A paradigm shift in payment tracking

What makes the service unique is the access it gives beneficiaries to payment information. Steven Lenaerts, head of product management global channels at BNP Paribas describes it as a “paradigm shift in payment tracking”. Beneficiaries access a website where, by using the unique end-to-end transaction reference (UETR) attached to the payment, they can see real-time when the payment was initiated, the stages it has gone through and when it will arrive. 

The service also allows direct reconciliation between the payment data the corporate receives from the counterparty that has initiated the transaction and the tracking and tracing data coming from the network. 

“This removes the manual work of reconciliation investigations,” says Lenaerts. “It also offers a means of handling unusual or sensitive transactions – for example, those relating to large trade agreements or mergers and acquisitions – without the need for manual interaction between banks.” 

"Any company that makes international payments would have an interest in a service that allows them to proactively show a beneficiary that they have initiated a payment"

From the initial conversation to rolling out the service with L’Oréal (scheduled for January 2020), the development process will have taken approximately six months. 

“Based on the brainstorming sessions we have held at our treasury board meetings, we are confident this service will be useful to other corporate customers,” adds Lenaerts. “This is an example of BNP Paribas leveraging its access to data in a controlled way to bring beneficiaries into our SWIFT gpi ecosystem.” 

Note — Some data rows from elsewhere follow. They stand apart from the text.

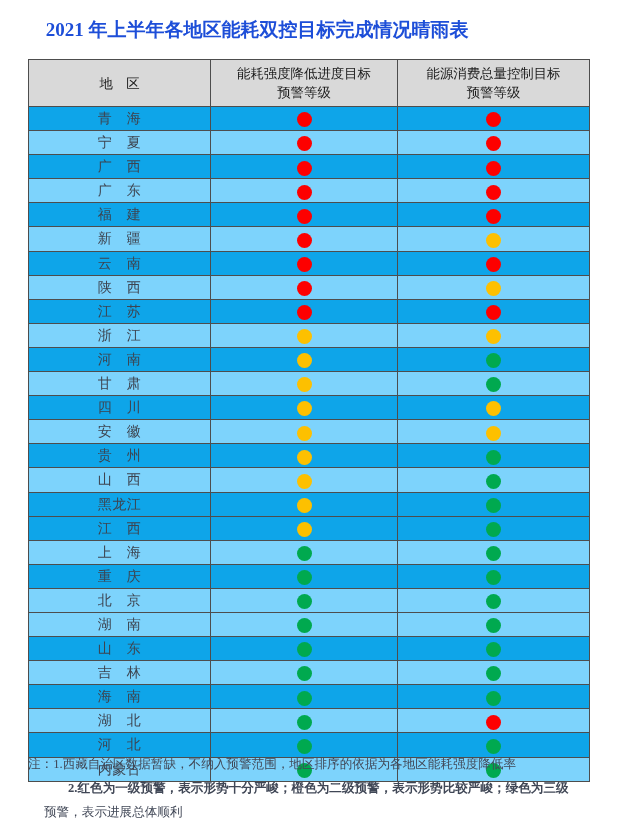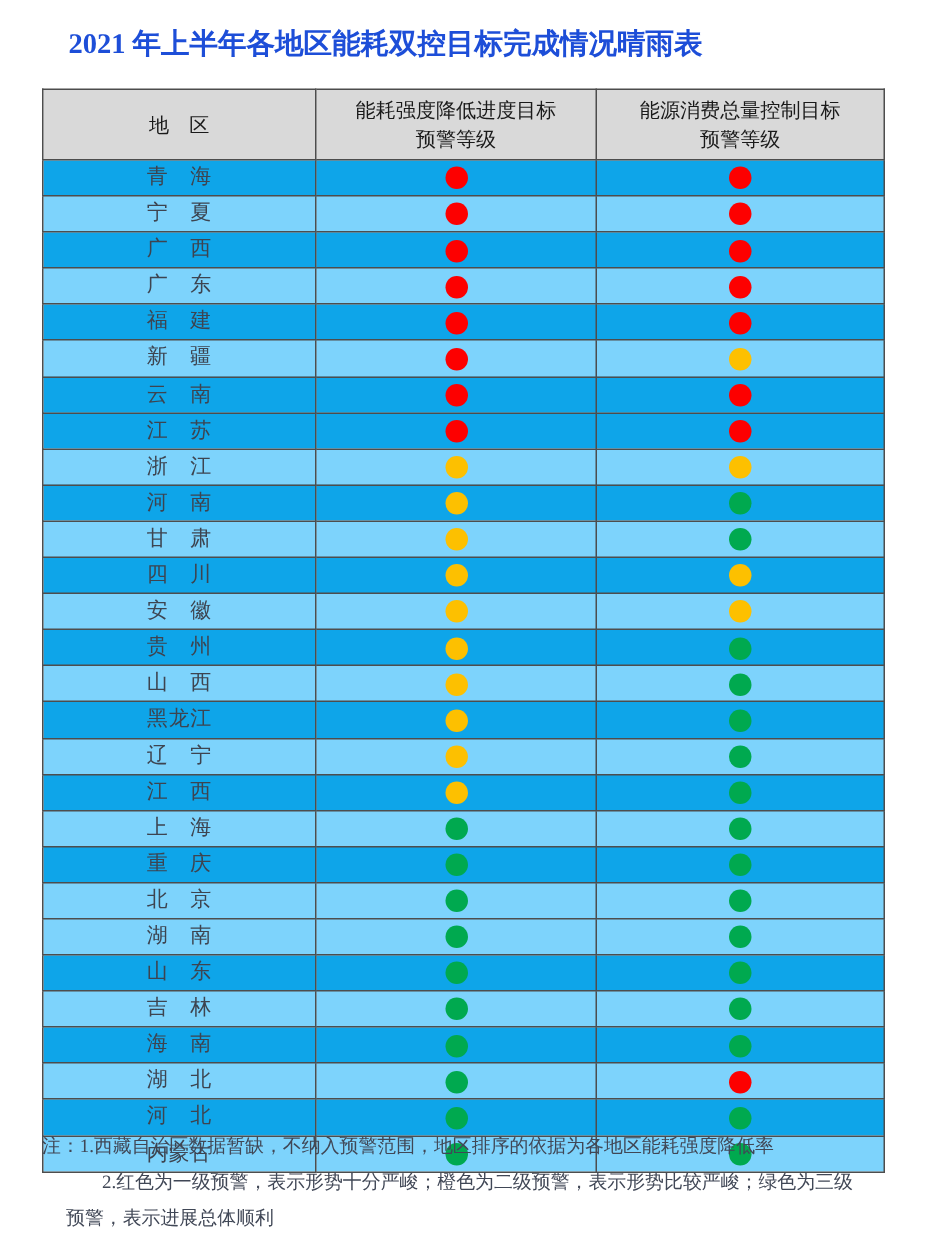"陕 西" tr.even { html: none -> <tr> <td>陕 西</td> <td><span></span></td> <td><span></span></td> </tr> }
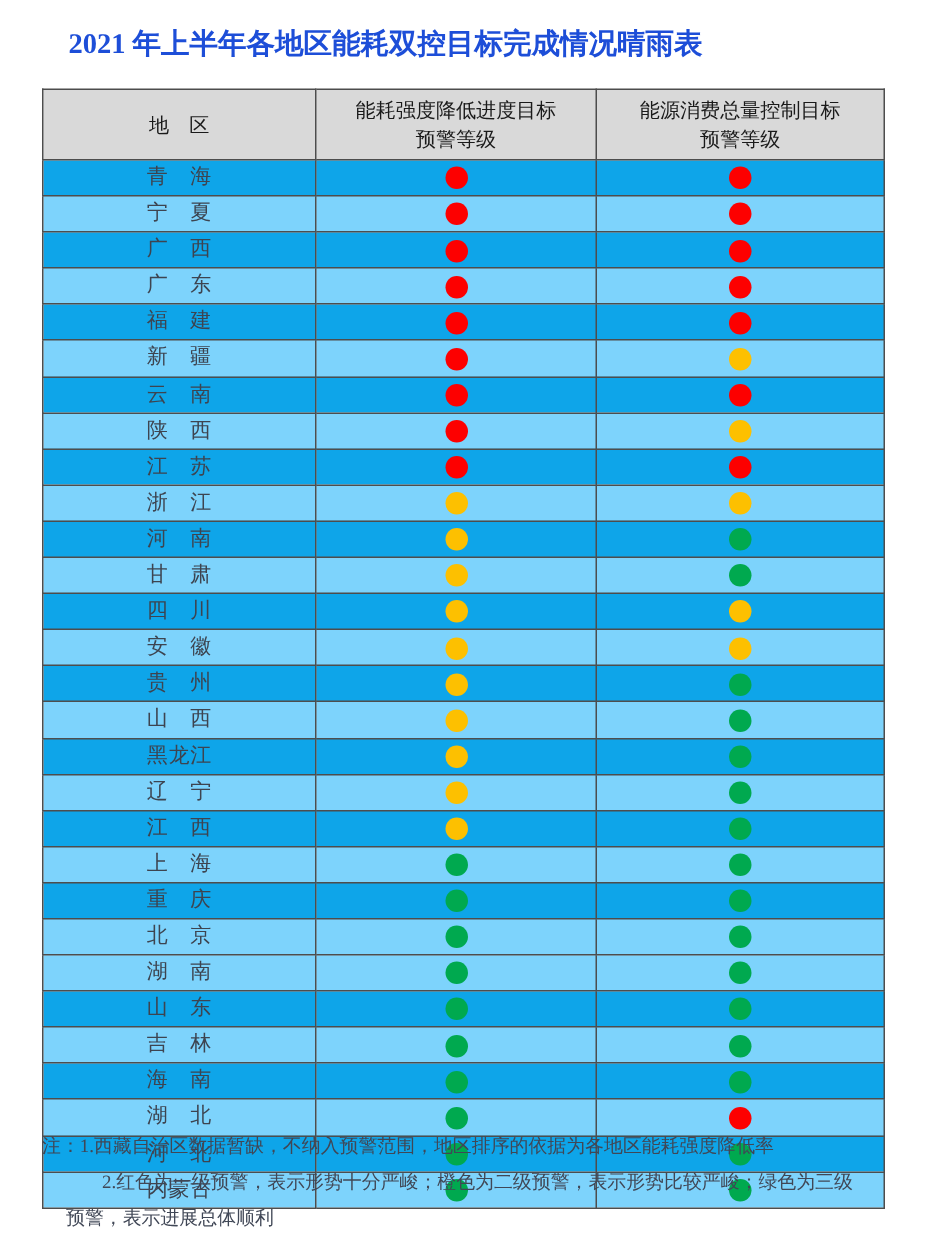"辽 宁" tr.even { html: <tr> <td>辽 宁</td> <td><span></span></td> <td><span></span></td> </tr> -> none }
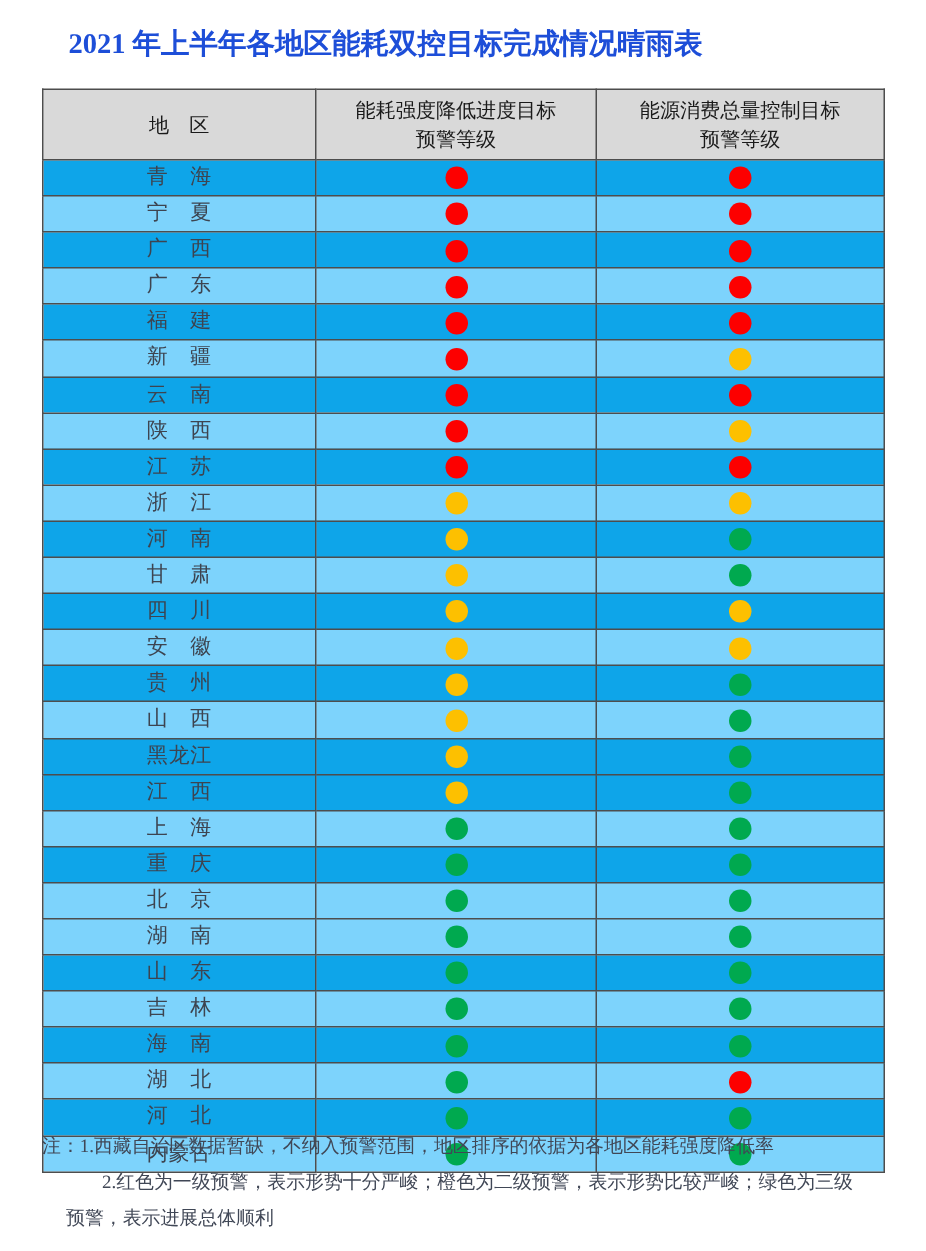"2.红色为一级预警，表示形势十分严峻；橙色为二级预警，表示形势比较严峻；绿色为三" .note-line.indent1 { font-weight: none -> bold }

The service is also applicable to small companies that import goods, and offers an alternative to trade finance products. The assurance provided to the counterparty is less formal than a letter of credit, but it would also be much less expensive for the company making the payment. “Any company that makes international payments would have an interest in a service that allows them to proactively show a beneficiary that they have initiated a payment,” says Grosemans. “In the past this would have only happened when the beneficiary made a direct enquiry.” Today, this transparency on all gpi transactions will proactively foster trusted relationships between the corporate and his beneficiaries. 

A swifter, smoother payments process

In addition, BNP Paribas is developing a number of services providing visibility of incoming transactions in partnership with SWIFT and the other key transaction banks within the gpi working groups. The first service to go live within SWIFT gpi for corporates is Pay and Trace, which allows corporates to initiate their UETR (rather than getting it from their bank) and receive proactive status messages. 

Via Benetracker, BNP Paribas currently provides visibility on incoming flows for the beneficiaries of its clients but not yet visibility on their incoming flows for the clients themselves. 

Consequently, the next service to be introduced will be gpi inbound tracking, which will allow corporates to obtain a complete view of all incoming transactions that have been initiated anywhere.  

“The challenge for BNP Paribas is how to pass on the maximum value of SWIFT gpi to our clients through new services as well as refinements to existing banking products,” concludes Grosemans. “Benetracker is just the first example of how we are meeting that challenge.”